しかも言い方的に、忘れて一日外出していたことすらも忘れていたらしい。
ガクリと分かりやすく肩を落として、「わんちゃんの写真見せたかったです……」と嘆いている。
「あはは……またお恥ずかしいところを見られちゃいましたね……そそっかしくてすみません。私、いつもこうなんです……いつも、ドジばっかで」
そう言いつつも口角は上がっていて、まるで慣れっこと言うようにすぐ気を取り直し、再びハンバーグに手をつけた。
「……分かります。俺もよくやらかすんで。そういうこと」
流石に二日連続で貴重品を家に忘れたことは無いが。
同意しつつも、俺は少し引っ掛かっていた。
いくら気をつけていても起きてしまうのが、トラブルというもの。
それが例え自分のせいではなくとも、不幸に苛まれれば顔は自然と下を向いてしまう。
自身に「闇」が纏わり付いたような感覚になる。
周囲の「光」が羨ましくなる。
早い話、財布を置いてきてしまっただけでもその日一日ブルーになるのに、次の日に今度は携帯電話を忘れたとなれば、俺なら自己嫌悪に陥ってしまうだろう。
何をしてもダメな自分、が浮き出てしまって笑うことすら苦しくなるかもしれない。
それなのに。
「ふふ、そういえば昨日もそう言ってくれましたね。
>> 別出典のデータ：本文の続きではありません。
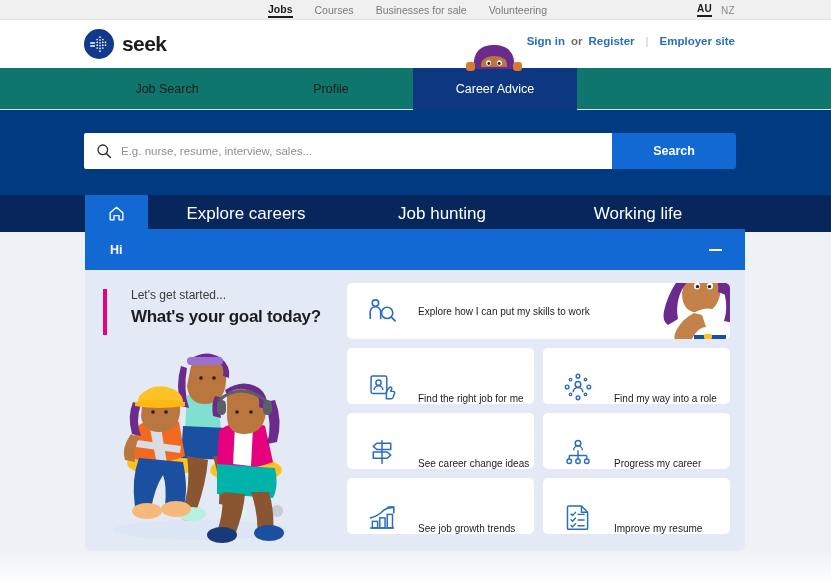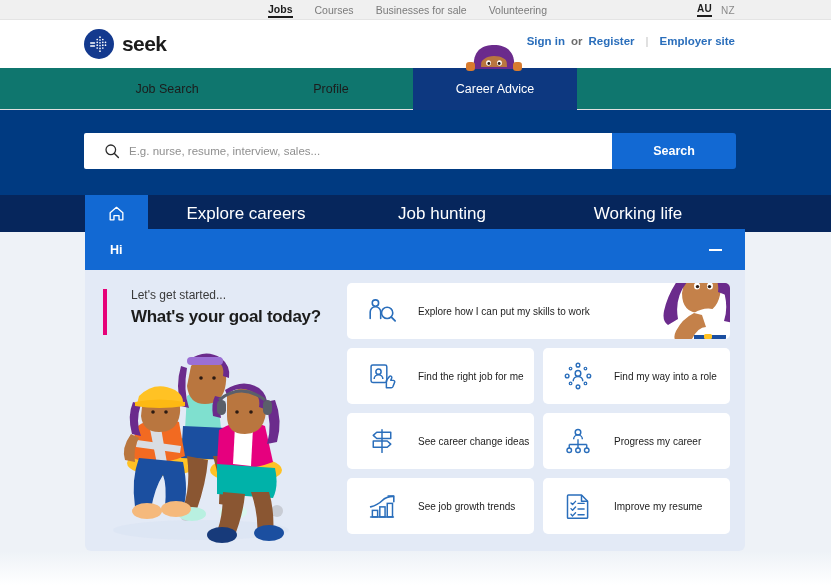--- a/index.html
+++ b/index.html
@@ -57,21 +57,21 @@
   .tab.active{ background:#0d3880; color:#ffffff; }
   .peek-char{ position:absolute; left:452px; top:-25px; width:84px; height:28px; pointer-events:none; z-index:5;}
 
   
   .hero{ height:85px; background:#003a81; position:relative; }
   .search-row{
     position:absolute; left:84px; top:133px; display:flex; width:652px; height:36px;
   }
   .search-field{
     flex:1; background:#ffffff; display:flex; align-items:center; gap:9px;
-    padding:0 20px; border-radius:2px 0 0 2px;
+    padding:0 12px; border-radius:2px 0 0 2px;
   }
   .search-placeholder{ font-size:11.5px; color:#8f8f8f; }
   .search-btn{
     width:124px; background:#1269d3; color:#ffffff; font-size:12.5px; font-weight:bold;
     display:flex; align-items:center; justify-content:center; cursor:pointer;
     border-radius:0 3px 3px 0;
   }
 
   
   .subnav{ height:37px; background:#06265c; display:flex; position:relative; }
@@ -111,21 +111,21 @@
   .headline{ font-size:17px; font-weight:bold; color:#1c1c1c; letter-spacing:-0.3px; }
   .people-art{ position:absolute; left:6px; top:60px; width:220px; height:215px; }
 
   .right-col{ flex:1; padding:13px 15px 0 4px; position:relative; }
   .card{
     background:#ffffff; border-radius:5px; display:flex; align-items:center;
     cursor:pointer; position:relative; overflow:hidden;
   }
   .card-wide{ height:56px; margin-bottom:9px; }
   .grid2{ display:grid; grid-template-columns:1fr 1fr; gap:9px; }
-  .card-sm{ height:56px; }
+  .card-sm{ height:56px;align-items:flex-end; }
   .card-icon{
     width:34px; height:34px; margin-left:18px; flex:0 0 34px;
     display:flex; align-items:center; justify-content:center;
   }
   .card-label{ font-size:10px; color:#1c1c1c; margin-left:19px; z-index:2; }
   .card-char{ position:absolute; right:-6px; top:-28px; width:86px; height:86px; }
 
   .footer-fade{
     position:absolute; left:0; bottom:0; width:831px; height:34px;
     background:linear-gradient(to bottom,#eef2f7 0%,#ffffff 100%);

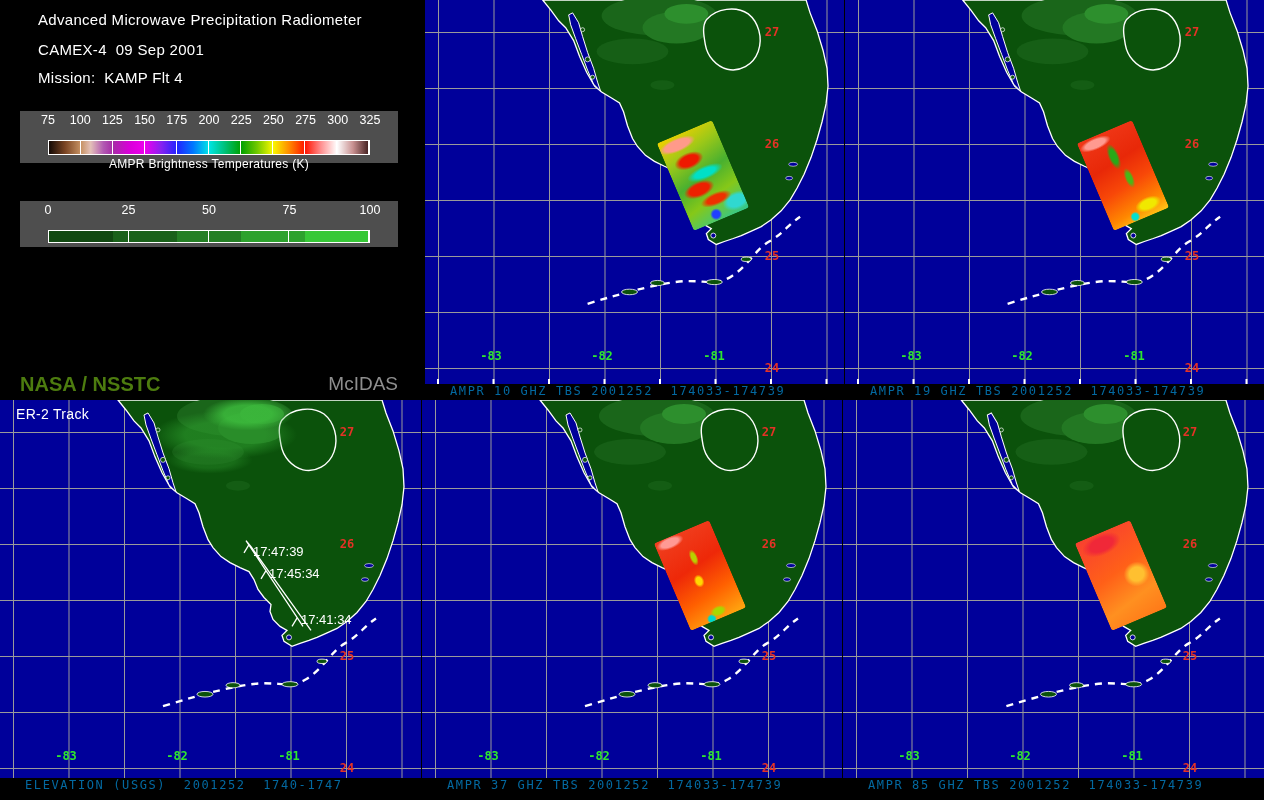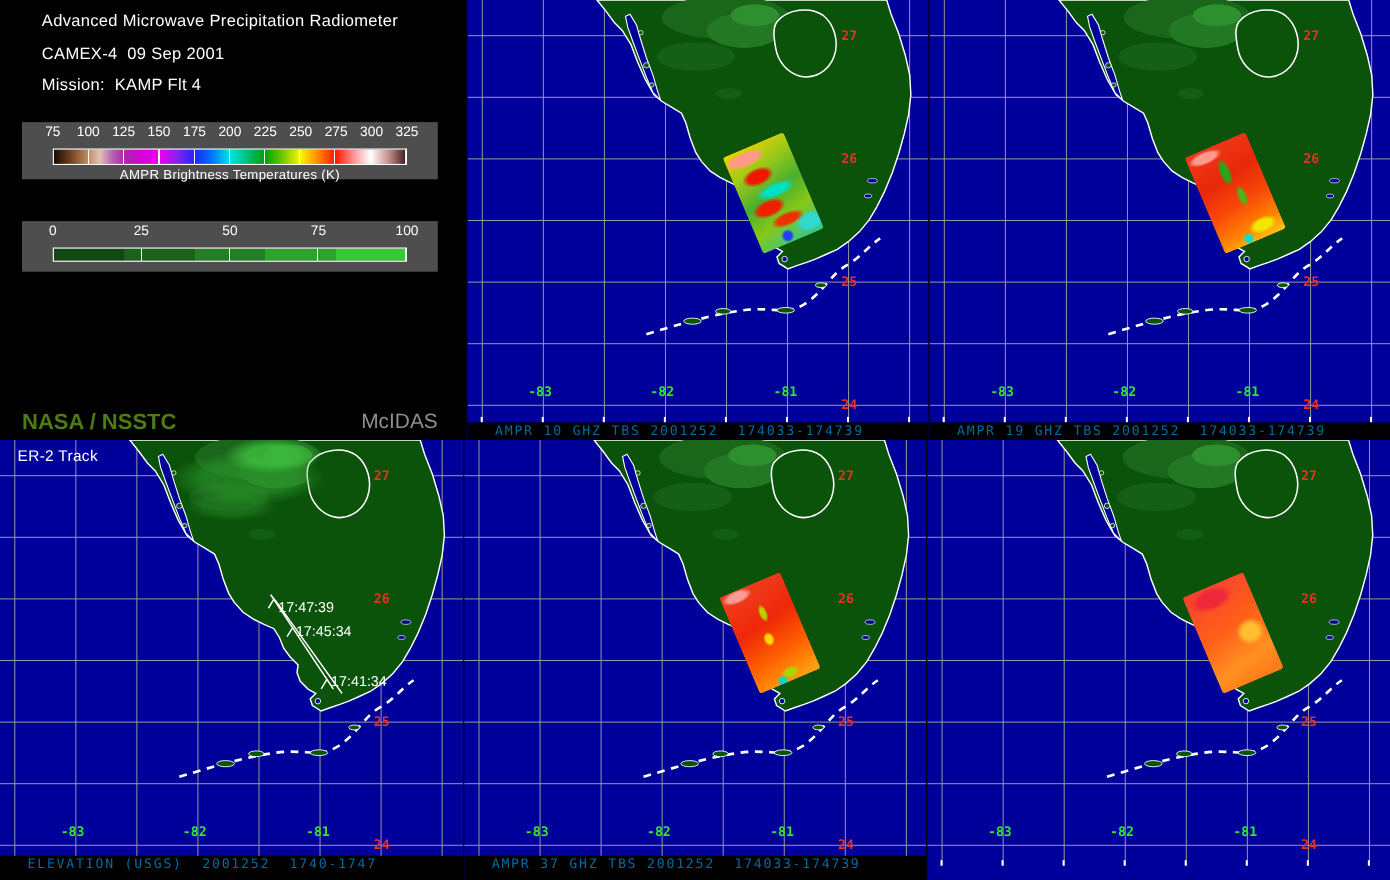--- a/index.html
+++ b/index.html
@@ -5,21 +5,21 @@
   html,body{margin:0;padding:0;background:#000;}
   #root{position:relative;width:1264px;height:800px;background:#000;overflow:hidden;
         font-family:"Liberation Sans",sans-serif;}
 
   
   .info{position:absolute;left:0;top:0;width:424px;height:399px;background:#000;color:#fff;}
   .info .tline{position:absolute;left:38px;white-space:pre;font-size:15px;letter-spacing:.3px;}
   .t1{top:11px;} .t2{top:41px;} .t3{top:69px;}
   .cbar{position:absolute;left:20px;width:378px;background:#4e4e4e;color:#fff;}
   #cb1{top:111px;height:52px;} #cb2{top:201px;height:46px;}
-  .ticksrow{position:relative;margin:1px 28px 0 28px;height:23px;font-size:12.5px;}
+  .ticksrow{position:relative;margin:1px 28px 0 28px;height:28px;font-size:12.5px;}
   .ticksrow span{position:absolute;top:1px;transform:translateX(-50%);white-space:nowrap;}
   .bar{position:relative;margin:0 28px;border:1px solid #fff;}
   .bar-tb{height:13px;
     background:linear-gradient(to right,
       #140a06 0%, #7a4423 5%, #c79263 10%, #e3c0b8 13%, #b25ab2 17%, #a62ca6 20%,
       #d800d8 25%, #ee00ee 30%, #8822f0 35%, #2222ff 40%, #0077ff 45%, #00e5e5 50%,
       #00c078 55%, #00a000 60%, #70c800 65%, #f8f800 70%, #ff8c00 75%, #ff1400 80%,
       #ff9090 85%, #ffffff 90%, #c89090 95%, #401c1c 100%);}
   .bar-tb::after{content:"";position:absolute;inset:0;
     background:repeating-linear-gradient(to right,
@@ -395,15 +395,16 @@
     <div class="lat lat1">26</div>
     <div class="lat lat2">25</div>
     <div class="lat lat3">24</div>
     <div class="lon lon0">-83</div>
     <div class="lon lon1">-82</div>
     <div class="lon lon2">-81</div>
     <div class="bticks"></div>
   </div>
 </div>
     <div class="swath s85"></div>
+    <div class="caption">AMPR 85 GHZ TBS 2001252  174033-174739</div>
   </div>
 
 </div>
 
 </body></html>

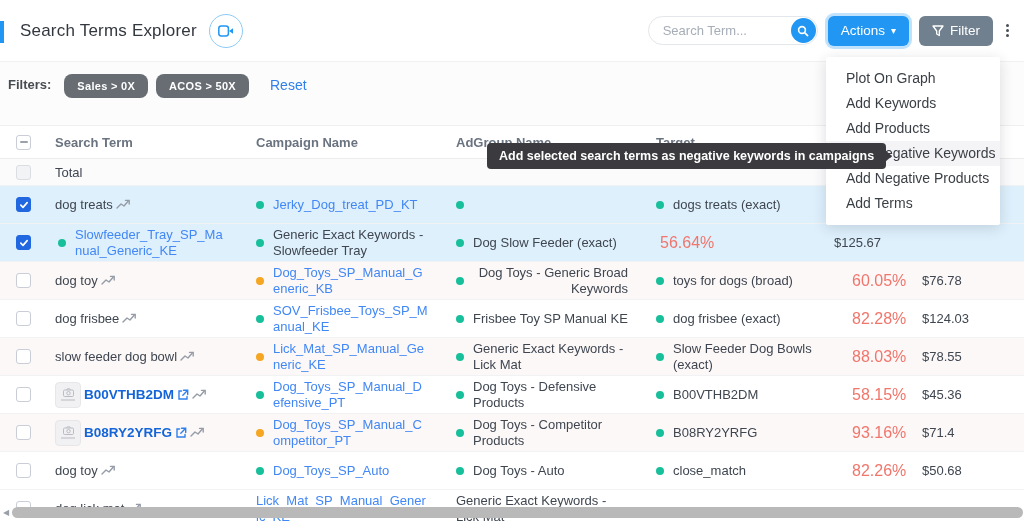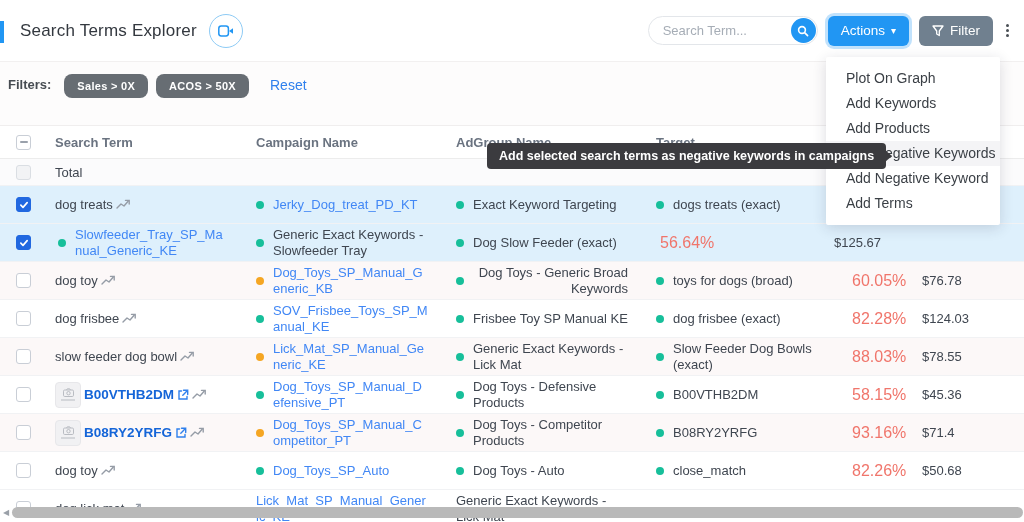--- a/index.html
+++ b/index.html
@@ -187,21 +187,20 @@
                 <path d="M9.5 1.4 H13.2 V5.1" fill="none" stroke="#959ca6" stroke-width="1.4" stroke-linecap="round"></path>
               </svg>
             </span>
           </div>
           <div class="cell dotcell" style="padding-left: 18px;">
             <span class="dot green"></span>
             <span class="link">Jerky_Dog_treat_PD_KT</span>
           </div>
           <div class="cell dotcell" style="padding-left: 18px;">
             <span class="dot green"></span>
-            <span style="line-height: 16px;">Exact Keyword Targeting</span>
           </div>
           <div class="cell dotcell" style="padding-left: 18px;">
             <span class="dot green"></span>
             <span style="line-height: 16px;">dogs treats (exact)</span>
           </div>
           <div class="cell acos"></div>
           <div class="cell spend"></div>
         </div>
         <div class="trow data sel">
           <div class="cell cbcell">
@@ -453,21 +452,21 @@
   <div class="tooltip">
     <span>Add selected search terms as negative keywords in campaigns</span>
     <span class="arrow"></span>
   </div>
 
   <div class="menu" id="menu">
       <div class="menu-item">Plot On Graph</div>
       <div class="menu-item">Add Keywords</div>
       <div class="menu-item">Add Products</div>
       <div class="menu-item hl">Add Negative Keywords</div>
-      <div class="menu-item">Add Negative Keyword</div>
+      <div class="menu-item">Add Negative Products</div>
       <div class="menu-item">Add Terms</div>
     </div>
 
   <div class="hscroll">
     <span class="hs-arrow">◀</span>
     <span class="hs-thumb"></span>
   </div>
 
 </div>
 

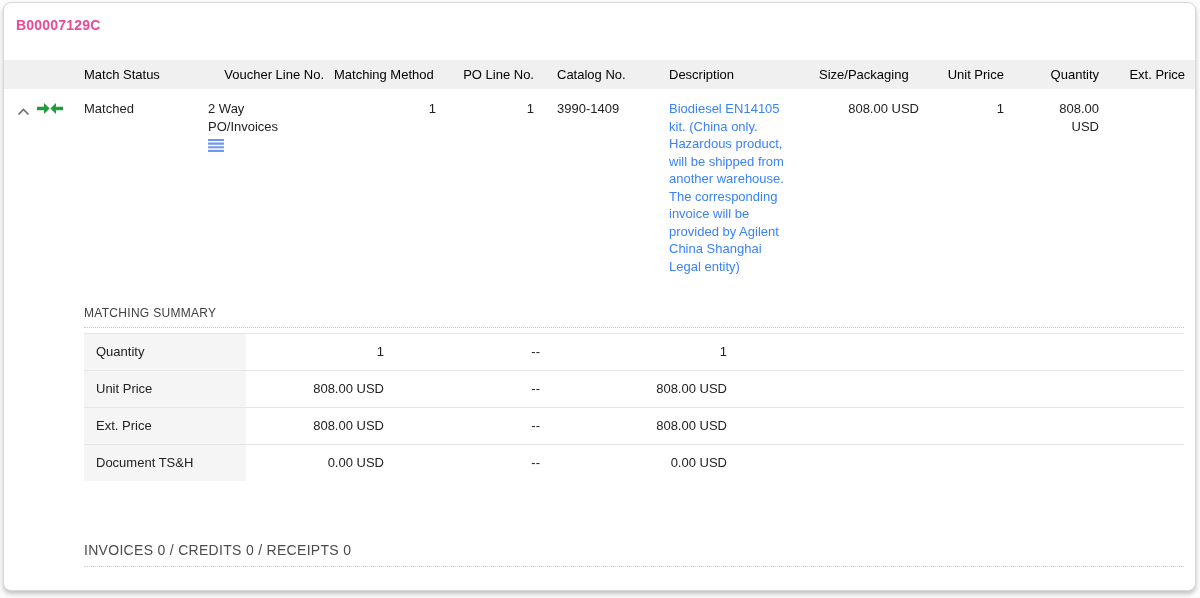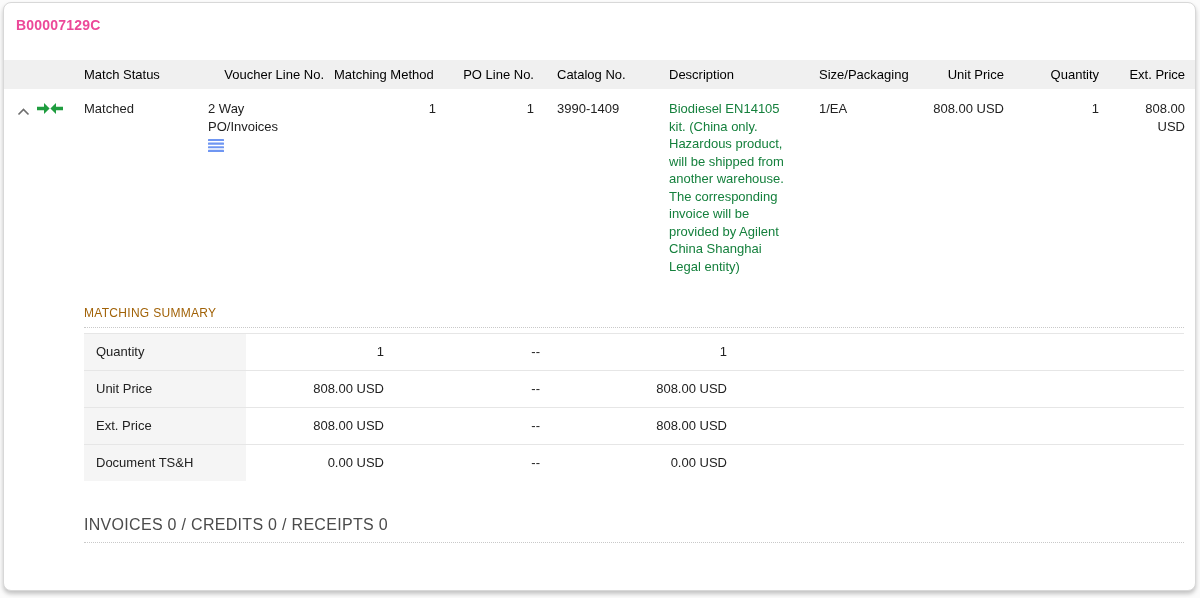--- a/index.html
+++ b/index.html
@@ -24,42 +24,42 @@
   }
   .li-header .cell { white-space:nowrap; line-height:29px; }
   .li-body { position:absolute; left:0; top:86px; width:100%; font-size:13px; color:#222; }
   .cell { overflow:visible; }
   .al { text-align:left; }
   .ar { text-align:right; }
   .pl10 { padding-left:10px; }
   .pl23 { padding-left:23px; }
   .li-body .cell { padding-top:11px; line-height:17.5px; vertical-align:top; }
   .icon-cell { display:flex; gap:7px; padding-left:13px; padding-top:13px !important; align-items:flex-start; }
-  .desc-link { display:inline-block; width:124px; color:#15803d; cursor:pointer; }
+  .desc-link { display:inline-block; width:124px; color:#3b82f6; cursor:pointer; }
   .nowrap { white-space:nowrap; }
   .extprice-inner { display:inline-block; width:66px; text-align:right; }
   .mm-icon { margin-top:4px; cursor:pointer; display:inline-block; }
   
   .section-label {
     position:absolute; left:80px; width:1100px; top:303px;
-    font-size:12px; color:#a16207; letter-spacing:.3px;
+    font-size:12px; color:#404040; letter-spacing:.3px;
     padding-bottom:7px; border-bottom:1px dotted #c9c9c9;
   }
   .ms-table { position:absolute; left:80px; top:330px; width:1100px; font-size:13px; color:#222; }
   .ms-grid { display:grid; grid-template-columns:162px 138px 156px 187px 457px; }
   .ms-header { background:#f0f0f0; height:27px; color:#3c4043; }
   .ms-header .cell { line-height:27px; }
   .ms-row { height:37px; border-top:1px solid #e6e6e6; }
   .ms-row .cell { line-height:36px; white-space:nowrap; }
   .ms-label { background:#f5f5f5; padding-left:12px; }
   .pl35 { padding-left:35px; }
   
   .footer-counts {
-    position:absolute; left:80px; top:513px; width:1100px;
-    font-size:16px; color:#4b4b4b; letter-spacing:.3px;
+    position:absolute; left:80px; top:539px; width:1100px;
+    font-size:14px; color:#4b4b4b; letter-spacing:.3px;
     padding-bottom:8px; border-bottom:1px dotted #c9c9c9;
   }
 </style>
 </head>
 <body>
 
 <div class="card">
 
   <div class="doc-title">B00007129C</div>
 
@@ -109,21 +109,20 @@
           </svg>
         </span>
       </span>
     </div>
     <div class="cell ar">1</div>
     <div class="cell ar">1</div>
     <div class="cell al pl23 nowrap">3990-1409</div>
     <div class="cell al">
       <span class="desc-link">Biodiesel EN14105 kit. (China only. Hazardous product, will be shipped from another warehouse. The corresponding invoice will be provided by Agilent China Shanghai Legal entity)</span>
     </div>
-    <div class="cell al">1/EA</div>
     <div class="cell ar nowrap">808.00 USD</div>
     <div class="cell ar">1</div>
     <div class="cell ar">
       <span class="extprice-inner">808.00 USD</span>
     </div>
   </div>
 
   <div class="section-label">MATCHING SUMMARY</div>
 
   <div class="ms-table">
私たち、実は似てるのかも」
「……っ」
頬を染めて、嬉しそうに眉を下げる。
俺が助けた時の、あの可愛い笑顔だった。
(どうして……)
ふと、聞きたくなった答えを求めてしまった。
眩しすぎる「光」から目を背けながら。
「……そう毎日ドジとかミスばっかりだと、自分が嫌になりませんか…?」
どうして貴女は、笑っていられるのか。
不幸すら跳ね除けて、立っていられるのか。
我ながら場にそぐわないネガティブな問いをした自覚はある。
けれど、どうしても俺には理解できなかった。
だから、気になって仕方なかったんだ。
一瞬驚いたような顔をしてから一拍置いて、彼女は答える。
「……確かに、こんなことになったのは自分のせいだって思うことも勿論あります。こうドジばかりやっていると尚更……」
ですよね、と同意するより早く、俺を強い意志の宿った瞳が捕えていた。
「でも、私はそんな所さえも私なんだって受け入れるようにしています。逆に言えば、ドジしない私は私じゃないというか……ま、人に迷惑を掛けるのは本当にダメなことですし、それはそれでどうなんだって話ですが」
目の前で放つ言葉一つ一つが、まるで覚えたてのように頭に流れ込んでくる。
何もかもが新鮮で、瞬きすら忘れるくらい目の前の人物に魅入ってしまう。
「それに」
花が舞うような笑顔、をそのまま具現化したような顔で彼女は続ける。
「今回の場合、ドジのお陰で佐藤さんに出会えましたから」
「………っ!」
こんなにも素敵な人は、これまでいただろうか。
咄嗟にそう感じてしまうほどの衝撃。
まるで、脳に雷が鳴ったようだった。
「私、あの時助けてくれたのが優しい佐藤さんで良かったって思います」
何をしてもネガティブで、卑屈で、悲観的。
そんな自分とは違う考え方が、どうしようもなく綺麗に見えた。
俺が返事をする前に、カランとコップの中の氷が底に落ちた音がした。